ACTIVITY →
Beneath this line are the data; copy exactly the part of them that opens with the line containing "the minSENS RoAoA." and closes with the line containing "- 2. A member", and only that part.

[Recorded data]
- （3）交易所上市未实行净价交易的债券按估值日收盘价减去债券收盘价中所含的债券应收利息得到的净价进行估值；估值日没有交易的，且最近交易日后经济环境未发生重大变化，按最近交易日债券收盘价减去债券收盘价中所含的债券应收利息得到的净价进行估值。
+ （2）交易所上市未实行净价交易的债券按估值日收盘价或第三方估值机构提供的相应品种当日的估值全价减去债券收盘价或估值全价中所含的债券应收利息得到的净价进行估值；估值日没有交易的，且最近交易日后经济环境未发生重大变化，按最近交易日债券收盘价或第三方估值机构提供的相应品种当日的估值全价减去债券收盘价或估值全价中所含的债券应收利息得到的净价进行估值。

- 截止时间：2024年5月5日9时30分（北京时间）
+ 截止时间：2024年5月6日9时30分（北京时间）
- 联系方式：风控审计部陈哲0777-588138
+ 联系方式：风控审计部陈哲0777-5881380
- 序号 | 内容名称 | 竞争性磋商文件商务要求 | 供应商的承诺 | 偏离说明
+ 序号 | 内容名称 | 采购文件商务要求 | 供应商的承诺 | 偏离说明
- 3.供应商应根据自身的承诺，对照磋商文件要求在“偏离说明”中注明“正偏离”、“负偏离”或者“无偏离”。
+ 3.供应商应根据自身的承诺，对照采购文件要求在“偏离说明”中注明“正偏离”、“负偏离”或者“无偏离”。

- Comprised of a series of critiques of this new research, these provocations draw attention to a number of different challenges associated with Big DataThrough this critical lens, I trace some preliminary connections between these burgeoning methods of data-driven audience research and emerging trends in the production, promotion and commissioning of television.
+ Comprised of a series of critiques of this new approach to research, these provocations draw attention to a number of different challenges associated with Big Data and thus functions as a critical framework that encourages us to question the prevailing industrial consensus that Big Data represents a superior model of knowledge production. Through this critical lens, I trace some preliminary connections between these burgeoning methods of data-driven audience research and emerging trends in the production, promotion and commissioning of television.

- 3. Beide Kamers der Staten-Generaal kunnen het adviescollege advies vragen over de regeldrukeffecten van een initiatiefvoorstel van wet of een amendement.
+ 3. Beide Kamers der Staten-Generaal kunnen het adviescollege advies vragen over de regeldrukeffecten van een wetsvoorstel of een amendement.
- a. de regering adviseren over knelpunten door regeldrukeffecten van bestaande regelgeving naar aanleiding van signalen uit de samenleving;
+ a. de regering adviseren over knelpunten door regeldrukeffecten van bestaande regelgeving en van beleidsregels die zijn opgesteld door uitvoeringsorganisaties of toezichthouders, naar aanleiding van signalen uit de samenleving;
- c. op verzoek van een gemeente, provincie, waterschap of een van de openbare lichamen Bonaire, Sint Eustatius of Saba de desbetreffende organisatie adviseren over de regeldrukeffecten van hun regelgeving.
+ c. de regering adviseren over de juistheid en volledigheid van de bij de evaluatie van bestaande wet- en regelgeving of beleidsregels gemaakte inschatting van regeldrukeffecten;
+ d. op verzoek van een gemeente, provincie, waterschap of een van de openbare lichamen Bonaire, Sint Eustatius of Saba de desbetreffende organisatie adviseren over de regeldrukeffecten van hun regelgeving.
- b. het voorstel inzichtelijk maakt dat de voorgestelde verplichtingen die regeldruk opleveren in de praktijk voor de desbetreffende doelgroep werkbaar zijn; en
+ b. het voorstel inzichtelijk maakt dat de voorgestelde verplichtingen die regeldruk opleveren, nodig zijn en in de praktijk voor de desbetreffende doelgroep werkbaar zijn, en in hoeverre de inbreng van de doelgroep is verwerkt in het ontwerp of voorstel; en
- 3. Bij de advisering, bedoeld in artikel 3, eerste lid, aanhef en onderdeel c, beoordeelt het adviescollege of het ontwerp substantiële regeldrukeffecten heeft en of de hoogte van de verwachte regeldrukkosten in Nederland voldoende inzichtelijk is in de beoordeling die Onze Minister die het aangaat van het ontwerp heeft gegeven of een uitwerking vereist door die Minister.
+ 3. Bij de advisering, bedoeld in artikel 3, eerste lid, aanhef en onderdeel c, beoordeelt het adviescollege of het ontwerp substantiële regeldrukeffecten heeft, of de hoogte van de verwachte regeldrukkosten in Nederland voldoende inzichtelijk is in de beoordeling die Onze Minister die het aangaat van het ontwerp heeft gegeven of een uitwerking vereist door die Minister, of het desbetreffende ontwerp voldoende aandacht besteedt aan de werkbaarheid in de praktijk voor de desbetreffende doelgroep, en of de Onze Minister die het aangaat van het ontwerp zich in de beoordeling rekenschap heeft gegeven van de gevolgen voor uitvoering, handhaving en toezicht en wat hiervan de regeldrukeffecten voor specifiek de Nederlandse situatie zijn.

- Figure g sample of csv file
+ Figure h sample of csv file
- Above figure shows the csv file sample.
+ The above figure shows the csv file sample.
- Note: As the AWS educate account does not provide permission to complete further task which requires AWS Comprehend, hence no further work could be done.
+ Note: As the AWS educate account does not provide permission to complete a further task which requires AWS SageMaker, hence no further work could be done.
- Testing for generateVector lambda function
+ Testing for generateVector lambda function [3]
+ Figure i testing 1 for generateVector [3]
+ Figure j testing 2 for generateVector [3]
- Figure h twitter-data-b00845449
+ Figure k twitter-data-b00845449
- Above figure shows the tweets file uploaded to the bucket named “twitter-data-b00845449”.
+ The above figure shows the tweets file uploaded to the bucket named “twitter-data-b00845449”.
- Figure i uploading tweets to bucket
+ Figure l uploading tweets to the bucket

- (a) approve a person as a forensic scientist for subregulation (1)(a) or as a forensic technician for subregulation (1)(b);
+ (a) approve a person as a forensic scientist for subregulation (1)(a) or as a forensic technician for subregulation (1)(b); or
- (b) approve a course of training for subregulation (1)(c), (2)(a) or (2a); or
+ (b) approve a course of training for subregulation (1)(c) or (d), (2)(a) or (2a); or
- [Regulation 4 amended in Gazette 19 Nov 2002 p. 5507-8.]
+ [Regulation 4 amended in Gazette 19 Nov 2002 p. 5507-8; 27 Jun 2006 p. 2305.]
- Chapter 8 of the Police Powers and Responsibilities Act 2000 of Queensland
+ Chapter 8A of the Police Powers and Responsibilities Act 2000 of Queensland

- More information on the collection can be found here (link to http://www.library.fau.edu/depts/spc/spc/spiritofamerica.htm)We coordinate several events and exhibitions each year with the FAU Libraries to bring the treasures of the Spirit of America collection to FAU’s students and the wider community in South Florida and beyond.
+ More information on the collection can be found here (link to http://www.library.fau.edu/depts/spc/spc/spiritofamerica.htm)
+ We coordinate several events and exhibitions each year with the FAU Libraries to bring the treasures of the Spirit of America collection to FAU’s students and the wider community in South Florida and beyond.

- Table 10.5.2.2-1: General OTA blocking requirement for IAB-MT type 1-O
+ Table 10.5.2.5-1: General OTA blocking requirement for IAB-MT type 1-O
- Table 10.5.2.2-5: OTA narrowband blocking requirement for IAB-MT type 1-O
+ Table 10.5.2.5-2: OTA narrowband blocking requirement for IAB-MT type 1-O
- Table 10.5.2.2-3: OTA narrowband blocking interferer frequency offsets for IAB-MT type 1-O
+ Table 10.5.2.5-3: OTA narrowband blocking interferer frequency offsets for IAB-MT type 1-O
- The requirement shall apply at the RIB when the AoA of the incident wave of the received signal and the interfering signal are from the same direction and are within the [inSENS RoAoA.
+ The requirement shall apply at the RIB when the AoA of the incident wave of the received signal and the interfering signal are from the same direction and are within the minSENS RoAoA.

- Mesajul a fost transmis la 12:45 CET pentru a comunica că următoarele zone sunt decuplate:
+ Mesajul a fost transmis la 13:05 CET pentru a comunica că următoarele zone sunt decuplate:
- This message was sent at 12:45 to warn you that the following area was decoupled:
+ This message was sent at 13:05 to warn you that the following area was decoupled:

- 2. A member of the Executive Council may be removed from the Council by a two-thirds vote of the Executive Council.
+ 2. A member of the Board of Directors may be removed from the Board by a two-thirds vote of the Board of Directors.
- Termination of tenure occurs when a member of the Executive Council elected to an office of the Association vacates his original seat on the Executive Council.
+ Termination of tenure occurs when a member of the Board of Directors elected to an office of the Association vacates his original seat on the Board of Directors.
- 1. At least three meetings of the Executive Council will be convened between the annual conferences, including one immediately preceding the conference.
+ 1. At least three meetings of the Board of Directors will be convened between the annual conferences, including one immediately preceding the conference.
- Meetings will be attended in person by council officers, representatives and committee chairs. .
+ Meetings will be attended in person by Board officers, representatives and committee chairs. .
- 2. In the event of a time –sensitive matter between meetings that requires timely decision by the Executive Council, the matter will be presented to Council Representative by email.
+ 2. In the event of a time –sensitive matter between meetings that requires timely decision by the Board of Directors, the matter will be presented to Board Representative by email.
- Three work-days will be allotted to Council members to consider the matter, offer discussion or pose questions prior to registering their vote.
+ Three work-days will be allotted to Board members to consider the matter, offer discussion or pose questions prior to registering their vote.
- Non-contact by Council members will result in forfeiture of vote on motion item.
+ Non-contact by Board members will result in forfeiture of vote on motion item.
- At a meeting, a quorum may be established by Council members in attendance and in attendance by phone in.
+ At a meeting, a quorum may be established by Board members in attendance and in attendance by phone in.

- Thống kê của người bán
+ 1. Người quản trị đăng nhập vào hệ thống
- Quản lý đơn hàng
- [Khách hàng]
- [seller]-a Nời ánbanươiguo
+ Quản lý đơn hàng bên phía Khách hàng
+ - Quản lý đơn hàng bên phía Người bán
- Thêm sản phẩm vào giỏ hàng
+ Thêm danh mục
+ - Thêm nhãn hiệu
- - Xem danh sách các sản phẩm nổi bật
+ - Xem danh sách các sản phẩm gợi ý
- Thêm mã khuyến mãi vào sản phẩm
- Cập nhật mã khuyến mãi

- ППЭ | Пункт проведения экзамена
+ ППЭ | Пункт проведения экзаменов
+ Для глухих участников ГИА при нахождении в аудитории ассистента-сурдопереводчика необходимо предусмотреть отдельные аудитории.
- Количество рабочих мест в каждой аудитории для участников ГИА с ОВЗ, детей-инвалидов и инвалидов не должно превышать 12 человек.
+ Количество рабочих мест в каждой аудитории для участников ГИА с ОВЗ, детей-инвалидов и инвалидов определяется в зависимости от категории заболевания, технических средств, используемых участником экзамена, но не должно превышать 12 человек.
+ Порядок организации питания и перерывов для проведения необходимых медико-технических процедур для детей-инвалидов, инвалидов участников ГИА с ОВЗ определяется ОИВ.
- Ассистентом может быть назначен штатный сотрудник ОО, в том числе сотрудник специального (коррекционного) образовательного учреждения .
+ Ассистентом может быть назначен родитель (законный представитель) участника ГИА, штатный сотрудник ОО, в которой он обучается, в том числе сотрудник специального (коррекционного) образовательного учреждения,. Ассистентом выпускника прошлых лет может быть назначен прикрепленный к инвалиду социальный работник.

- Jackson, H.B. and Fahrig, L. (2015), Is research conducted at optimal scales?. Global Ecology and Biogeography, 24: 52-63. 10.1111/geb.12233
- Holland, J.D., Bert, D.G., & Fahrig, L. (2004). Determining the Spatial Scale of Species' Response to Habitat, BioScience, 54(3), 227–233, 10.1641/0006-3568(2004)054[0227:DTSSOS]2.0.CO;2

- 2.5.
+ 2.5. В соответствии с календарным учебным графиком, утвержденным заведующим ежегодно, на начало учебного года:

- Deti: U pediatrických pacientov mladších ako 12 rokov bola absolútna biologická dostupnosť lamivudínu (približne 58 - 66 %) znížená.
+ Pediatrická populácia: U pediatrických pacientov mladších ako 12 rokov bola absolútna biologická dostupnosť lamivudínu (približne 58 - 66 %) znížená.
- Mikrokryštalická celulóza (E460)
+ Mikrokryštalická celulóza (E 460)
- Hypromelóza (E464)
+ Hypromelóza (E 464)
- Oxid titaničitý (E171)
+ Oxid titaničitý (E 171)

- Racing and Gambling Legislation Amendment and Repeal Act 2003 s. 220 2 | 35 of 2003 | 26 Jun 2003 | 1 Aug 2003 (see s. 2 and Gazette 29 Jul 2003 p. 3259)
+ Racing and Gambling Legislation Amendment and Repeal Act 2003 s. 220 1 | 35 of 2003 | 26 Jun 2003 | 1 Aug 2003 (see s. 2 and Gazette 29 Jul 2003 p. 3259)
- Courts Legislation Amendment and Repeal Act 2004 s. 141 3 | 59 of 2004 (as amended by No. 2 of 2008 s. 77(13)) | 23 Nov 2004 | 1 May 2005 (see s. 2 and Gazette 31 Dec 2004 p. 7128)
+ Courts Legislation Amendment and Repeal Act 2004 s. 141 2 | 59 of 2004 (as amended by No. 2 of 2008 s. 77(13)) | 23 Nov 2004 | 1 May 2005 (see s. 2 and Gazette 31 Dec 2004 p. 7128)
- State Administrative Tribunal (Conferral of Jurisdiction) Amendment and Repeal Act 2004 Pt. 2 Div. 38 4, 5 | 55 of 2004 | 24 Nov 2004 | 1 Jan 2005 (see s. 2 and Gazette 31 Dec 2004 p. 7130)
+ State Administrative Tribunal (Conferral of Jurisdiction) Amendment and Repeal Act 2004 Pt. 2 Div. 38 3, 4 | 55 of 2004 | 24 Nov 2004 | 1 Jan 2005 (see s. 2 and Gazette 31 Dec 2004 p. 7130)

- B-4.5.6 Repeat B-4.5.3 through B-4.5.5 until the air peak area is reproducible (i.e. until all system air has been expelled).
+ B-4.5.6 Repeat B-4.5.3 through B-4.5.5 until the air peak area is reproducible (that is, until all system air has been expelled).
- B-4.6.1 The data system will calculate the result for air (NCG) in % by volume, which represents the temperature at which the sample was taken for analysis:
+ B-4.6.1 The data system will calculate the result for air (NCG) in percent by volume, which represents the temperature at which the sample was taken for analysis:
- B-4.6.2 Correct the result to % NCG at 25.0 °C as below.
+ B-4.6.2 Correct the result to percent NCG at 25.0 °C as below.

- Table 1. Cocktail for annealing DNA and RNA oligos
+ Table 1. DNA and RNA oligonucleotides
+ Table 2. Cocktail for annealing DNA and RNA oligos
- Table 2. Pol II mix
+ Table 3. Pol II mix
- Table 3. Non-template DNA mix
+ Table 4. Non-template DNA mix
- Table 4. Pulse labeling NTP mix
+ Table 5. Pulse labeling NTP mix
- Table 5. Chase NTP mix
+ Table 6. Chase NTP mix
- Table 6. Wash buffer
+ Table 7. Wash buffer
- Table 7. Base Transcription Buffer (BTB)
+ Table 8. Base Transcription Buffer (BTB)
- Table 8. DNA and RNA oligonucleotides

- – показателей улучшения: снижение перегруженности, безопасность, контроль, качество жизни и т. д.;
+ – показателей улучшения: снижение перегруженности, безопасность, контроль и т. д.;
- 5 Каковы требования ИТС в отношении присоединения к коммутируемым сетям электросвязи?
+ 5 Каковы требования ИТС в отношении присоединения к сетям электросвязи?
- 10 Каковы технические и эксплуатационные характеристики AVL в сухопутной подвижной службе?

RESPONSE →
+ The requirement shall apply at the RIB when the AoA of the incident wave of the received signal and the interfering signal are from the same direction and are within the minSENS RoAoA.

- Mesajul a fost transmis la 12:45 CET pentru a comunica că următoarele zone sunt decuplate:
+ Mesajul a fost transmis la 13:05 CET pentru a comunica că următoarele zone sunt decuplate:
- This message was sent at 12:45 to warn you that the following area was decoupled:
+ This message was sent at 13:05 to warn you that the following area was decoupled:

- 2. A member of the Executive Council may be removed from the Council by a two-thirds vote of the Executive Council.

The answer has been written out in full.